[Pacemaker] LIO + Pacemaker kernel oops on failover
Phil Frost
phil at macprofessionals.com
Fri Jul 13 15:41:23 UTC 2012
On 07/03/2012 02:38 PM, Phil Frost wrote:
> It seems there's something about the iSCSI RAs that hit a bug in LIO:
>
> http://comments.gmane.org/gmane.linux.scsi.target.devel/1568?set_cite=hide
>
>
> I seem to be hitting the same problem quite reliably whenever I
> migrate the iSCSI targets in my cluster. Sounds like the OP was able
> to reach a suitable workaround, but I'm not very experienced with LIO
> or iSCSI so the discussion is a bit over my head. Anyone have some
> idea how to implement the changes described there?

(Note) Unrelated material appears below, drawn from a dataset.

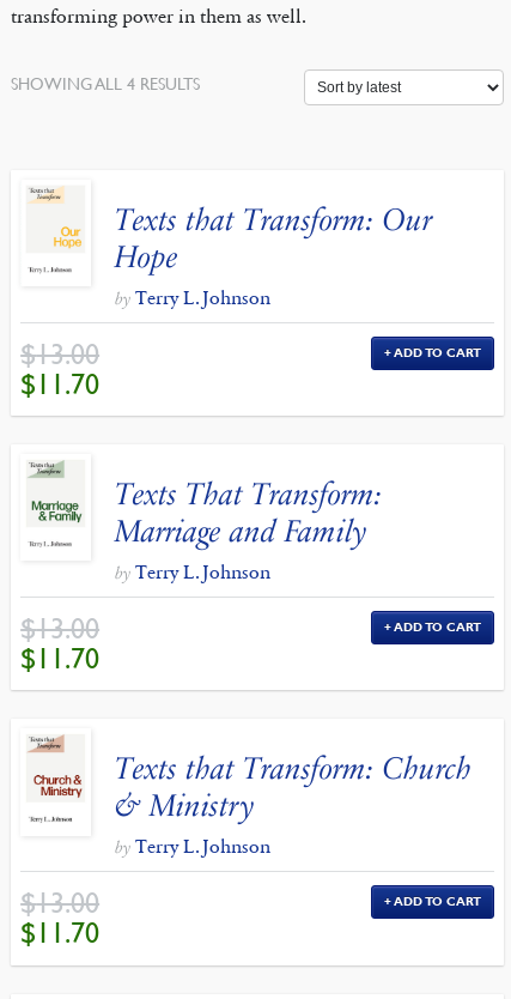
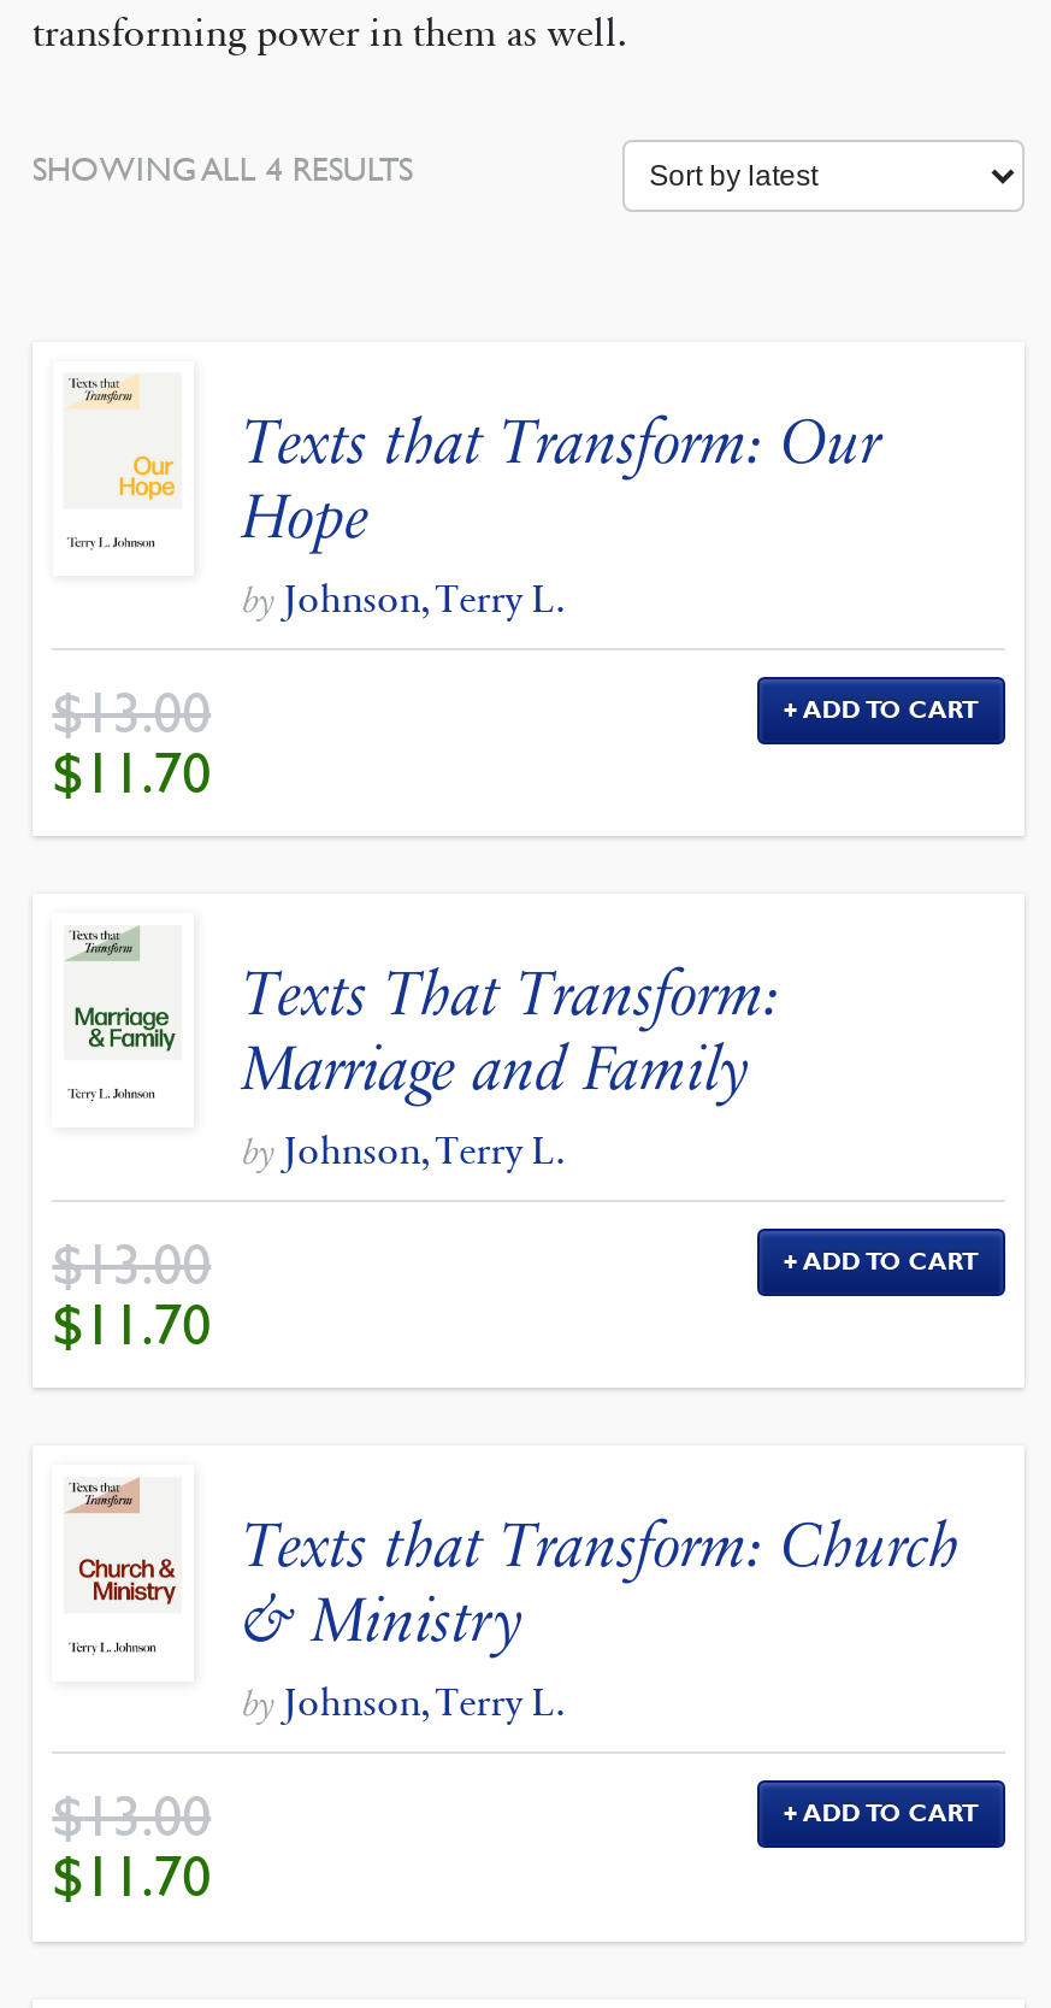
[115,286,271,309] by Terry L. Johnson -> [243,575,565,621] by Johnson, Terry L.
[115,561,271,583] by Terry L. Johnson -> [243,1128,565,1173] by Johnson, Terry L.
[115,835,271,858] by Terry L. Johnson -> [243,1680,565,1726] by Johnson, Terry L.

I wasn't able to find a way to modify the existing
iSCSI(Target|LogicalUnit) RAs to stop the target in a way that avoided
this bug in LIO. The problem was largely that with targets and logical
units as separate resources, it was difficult to start the target before
the LUs, and also stop the target before the LUs. I tried using
asymmetric order constraints, but it didn't work so well in testing. I
don't know if it's because the shutdown wasn't working cleanly, or if
the iSCSILogicalUnit resources were upset that the LUs were stopped when
Pacemaker wasn't expecting it.
Anyhow, my solution was to write a new RA (attached) which managed the
target and the LUs together, and thus could control the ordering of
starting and stopping them in detail. It's not as featureful or general
as the existing RAs, but in my testing so far it is stable.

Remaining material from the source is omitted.